How does a group of “fiscal conservatives” justify $1.5 trillion in deficit spending? Stop me if you’ve heard this one before: The tax cuts will create so much economic growth that, they’ll pay for themselves!

Since 1980, the country has been following this line of logic again and again and there is a mountain of evidence that it simply doesn’t work. So-called supply side economics, with its “trickle down” promises, have been a disaster in practice even if some economists insist that in theory they are effective.

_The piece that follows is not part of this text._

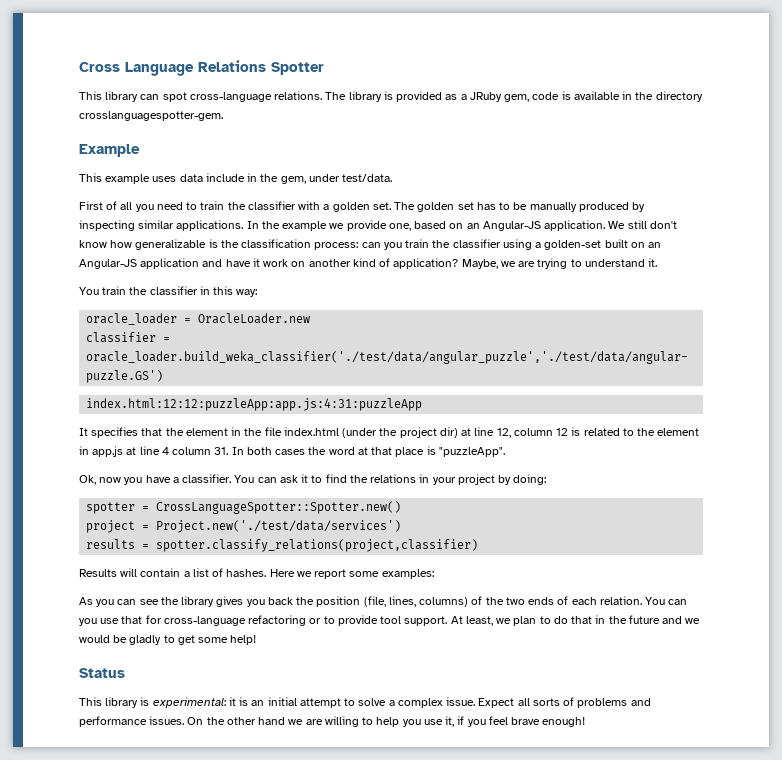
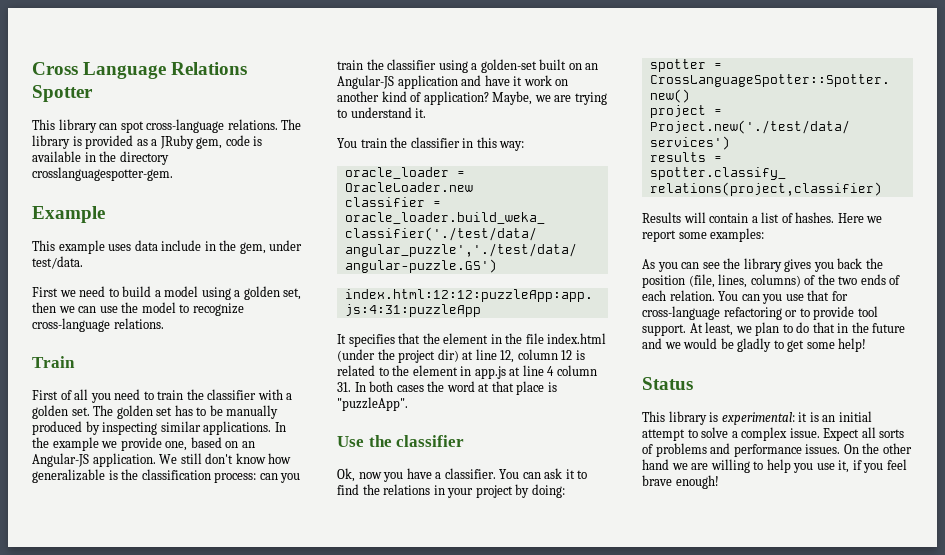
(393, 178) none -> [32,286,302,300] [32,302,244,316] [32,318,164,332] [32,356,75,368] // First we need to build a model using a golden set, then we can use the model to recognize cross-language relations. // Train
(505, 452) none -> [337,435,465,447] // Use the classifier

So basically it is the same old bait-and-switch game that the Republicans have been playing for decades now in order to disguise this wealth transfer. They seem to think that this worn-out disguise still has some life in it and some will buy it. I was listening to a call-in show on NPR about the tax bill and one caller said that Trump is a genius and the tax plan will result in middle class people like him benefittig greatly. When the host pointed out that analysts have shown clearly that most of the money will go to the wealthy, the caller just repeated that Trump is a genius and will see to it that somehow the middle class will be the biggest beneficiaries.

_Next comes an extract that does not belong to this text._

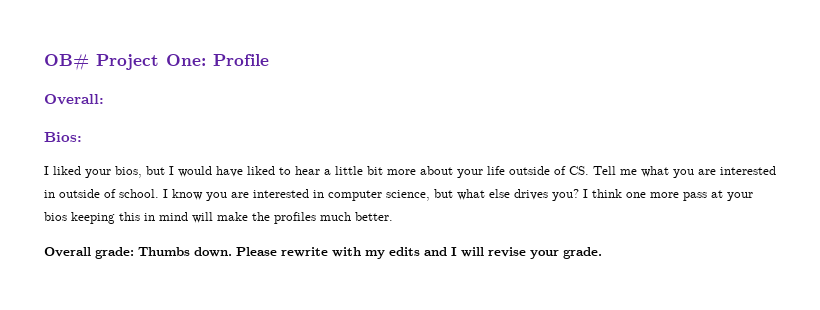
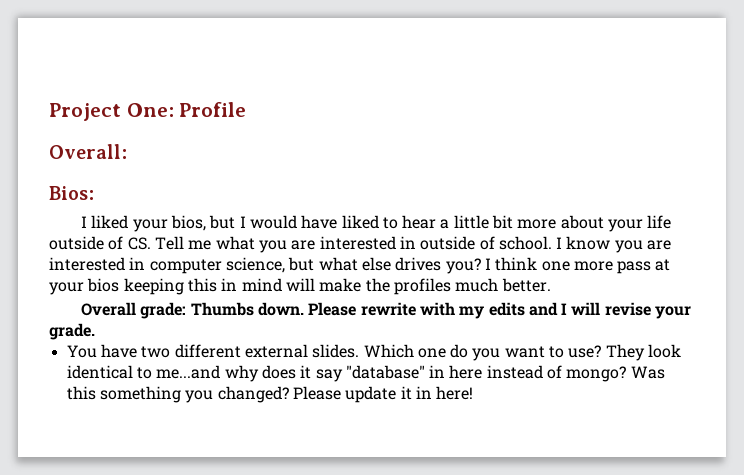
[44,54,89,71] OB# -> (49, 112) none
(602, 253) none -> [66,344,682,361] [66,365,665,382] [66,386,474,403] // You have two different external slides. Which one do you want to use? They look identical to me...and why does it say "database" in here instead of mongo? Was this something you changed? Please update it in here!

A quote attributed to Jonathan Swift that says, “You cannot reason a person out of a position he did not reason himself into in the first place” illustrates the durability of this kind of magical thinking.

Comments

  1. says

    Mano,

    The estate-tax—a tax that affects only those worth more than $11 million—repeal will save Donald Trump’s children an estaimate $1 billion.

    Families like the Waltons have literally spent hundreds of millions of dollars lobbying for this repeal.

    Jeff

  2. Mobius says

    A couple of years ago I was arguing on a forum with someone about trickle down economics. He claimed it was obviously true. I went and dug up actual data. Over the last 40 years, in dollars adjusted for inflation, the per capita GDP had increased by over 100%. Over that same time span the median per capita income had increased a mere 6%. In other words, the vast majority of that economic bounty was going to the 1 percenters. It was not trickling down.